Reprinted from BMJ 1996;313:1008-9

Placebo controlled trials are needed to provide data on effectiveness of active treatment

Kenneth J Rothman questions whether there is any point in using a placebo group if blind assessment can be achieved in a comparative trial of two active treatments.1 He minimises both the practical advantages of placebo controlled trials and their advantages for hypothesis testing. The limitations of statistical hypothesis testing mean that the probability of an inferential error is known if one is rejecting the null hypothesis but not if one is accepting it.2 The probability of a type II error in equivalence trials is unknown and can be high with small sample sizes. The conclusion that a difference exists is therefore made on a clearer basis in placebo controlled trials. Equivalence trials are rarely large enough to give the same degree of certainty, and the practical difficulties of obtaining larger sample sizes are more inhibiting than Rothman suggests.

The effect of active treatment is greater in equivalence trials than in placebo controlled trials. For example, in antidepressant trials, placebo controlled trials show a lower efficacy of active drugs than do studies that use no control or an active drug.3 The context of the trial is important, and the placebo component of the response to treatment seems to be greater in equivalence trials than in placebo controlled trials. Evaluating a new drug only in equivalence trials can lead to an inflated estimate of its effect size.

Blinding may not be as critical in equivalence trials as in placebo controlled trials. Unblinding does occur in clinical trials, leading to the potential for bias.4 Subjects who have never received any similar treatment are likely to have fewer cues to help them determine whether they are receiving the new or standard treatment in an equivalence trial, but side effects or other cues may help them determine whether they are receiving an active or a placebo drug.

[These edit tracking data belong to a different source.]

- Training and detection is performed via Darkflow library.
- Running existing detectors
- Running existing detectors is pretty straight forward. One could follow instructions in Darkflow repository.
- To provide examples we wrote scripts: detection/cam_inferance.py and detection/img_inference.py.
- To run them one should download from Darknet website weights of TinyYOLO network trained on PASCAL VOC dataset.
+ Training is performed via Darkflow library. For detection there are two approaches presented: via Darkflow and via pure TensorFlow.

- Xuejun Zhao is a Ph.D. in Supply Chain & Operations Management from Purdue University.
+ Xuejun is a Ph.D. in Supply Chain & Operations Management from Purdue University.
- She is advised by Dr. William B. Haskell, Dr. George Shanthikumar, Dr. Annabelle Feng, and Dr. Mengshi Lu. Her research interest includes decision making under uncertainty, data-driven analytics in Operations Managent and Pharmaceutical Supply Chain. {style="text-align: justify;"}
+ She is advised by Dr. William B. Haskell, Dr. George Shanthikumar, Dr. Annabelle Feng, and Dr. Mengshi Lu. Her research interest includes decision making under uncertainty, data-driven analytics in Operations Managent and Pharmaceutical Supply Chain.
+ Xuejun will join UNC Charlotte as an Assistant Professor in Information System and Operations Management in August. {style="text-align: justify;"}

Such factors are likely to increase the chance of finding that two active treatments are equivalent, as the degree of unblinding correlates with measured efficacy in a clinical trial.5 Restricting the evaluation of a new drug to equivalence studies does not give the opportunity to estimate the bias introduced through unblinding.

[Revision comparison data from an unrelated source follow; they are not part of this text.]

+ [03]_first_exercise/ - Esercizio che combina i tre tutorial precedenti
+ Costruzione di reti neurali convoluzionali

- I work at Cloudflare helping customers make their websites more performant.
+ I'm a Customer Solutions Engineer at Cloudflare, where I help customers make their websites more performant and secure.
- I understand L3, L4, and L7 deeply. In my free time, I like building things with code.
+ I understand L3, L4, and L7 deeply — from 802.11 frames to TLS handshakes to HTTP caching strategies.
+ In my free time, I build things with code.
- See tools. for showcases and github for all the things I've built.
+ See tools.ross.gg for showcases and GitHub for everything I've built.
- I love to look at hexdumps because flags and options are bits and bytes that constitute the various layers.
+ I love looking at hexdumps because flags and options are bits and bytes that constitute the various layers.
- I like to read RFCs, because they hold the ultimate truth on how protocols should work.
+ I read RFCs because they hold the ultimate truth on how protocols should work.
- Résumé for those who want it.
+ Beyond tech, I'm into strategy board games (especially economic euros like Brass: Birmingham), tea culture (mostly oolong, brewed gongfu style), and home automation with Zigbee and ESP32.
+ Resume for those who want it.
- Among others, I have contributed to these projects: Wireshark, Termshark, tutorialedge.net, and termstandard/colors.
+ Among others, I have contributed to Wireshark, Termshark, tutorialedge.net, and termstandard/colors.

Too much of the effectiveness of clinical practice is due to the placebo effect for placebo controlled trials to be abandoned. Placebos are required, if only to provide more data about the effectiveness of active treatment. If blind assessments could be achieved in clinical trials and scientific rigour did lead to the accumulation of medical knowledge then more confidence could be placed in equivalence trials.

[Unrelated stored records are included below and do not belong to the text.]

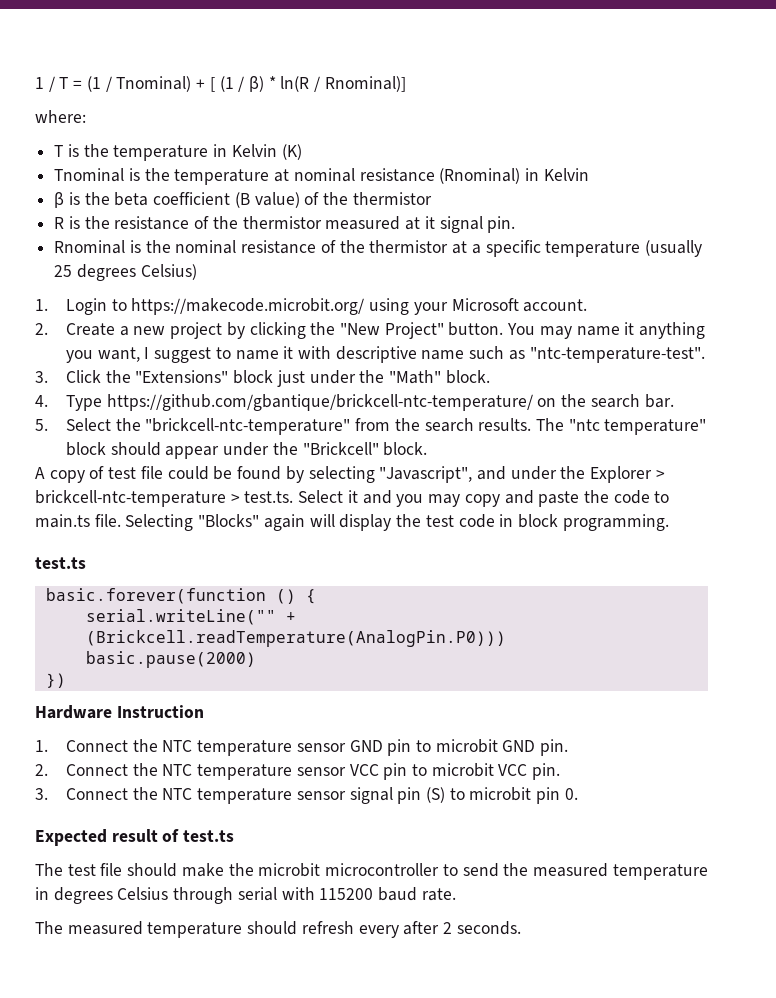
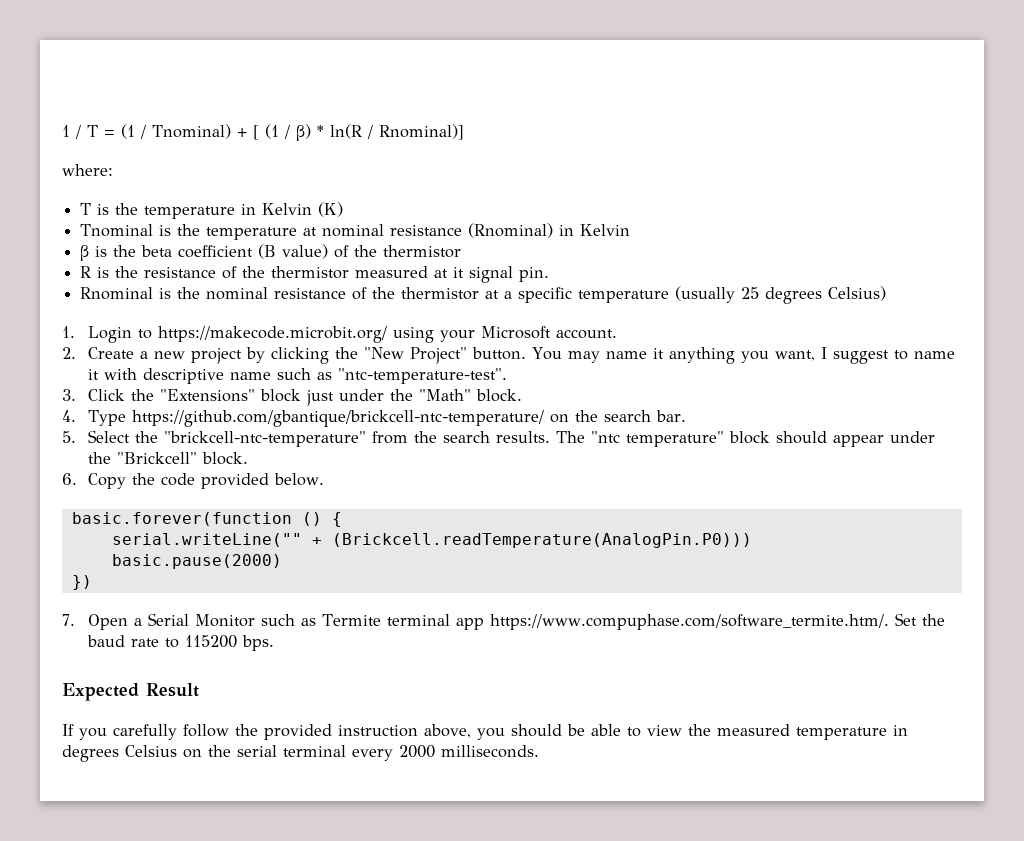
- A copy of test file could be found by selecting "Javascript", and under the Explorer > brickcell-ntc-temperature > test.ts. Select it and you may copy and paste the code to main.ts file. Selecting "Blocks" again will display the test code in block programming.
- test.ts
+ 6. Copy the code provided below.
- Hardware Instruction
- 1. Connect the NTC temperature sensor GND pin to microbit GND pin.
- 2. Connect the NTC temperature sensor VCC pin to microbit VCC pin.
- 3. Connect the NTC temperature sensor signal pin (S) to microbit pin 0.
- Expected result of test.ts
- The test file should make the microbit microcontroller to send the measured temperature in degrees Celsius through serial with 115200 baud rate.
- The measured temperature should refresh every after 2 seconds.
+ 7. Open a Serial Monitor such as Termite terminal app https://www.compuphase.com/software_termite.htm/. Set the baud rate to 115200 bps.
+ Expected Result
+ If you carefully follow the provided instruction above, you should be able to view the measured temperature in degrees Celsius on the serial terminal every 2000 milliseconds.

1. Rothman KJ. Placebo mania. BMJ 1996;313:3-4 (6 July).

2. Rozeboom AW. The fallacy of the null-hypothesis significance test. Psychol Bull 1960;57:416-28.

3. Wechsler H, Grosser GH, Greenblatt M. Research evaluating antidepressant medications on hospitalised mental patients: a survey of published reports during a five-year period. J Nerv Ment Dis 1965;141:231-9.

4. Fisher S, Greenberg RP. How sound is the double-blind design for evaluating psychotropic drugs? J Nerv Ment Dis 1993;181:345-50.

5. Double DB. Unblinding in trials of the withdrawal of anticholinergic agents in patients maintained on neuroleptics. J Nerv Ment Dis 1995;183:599-602.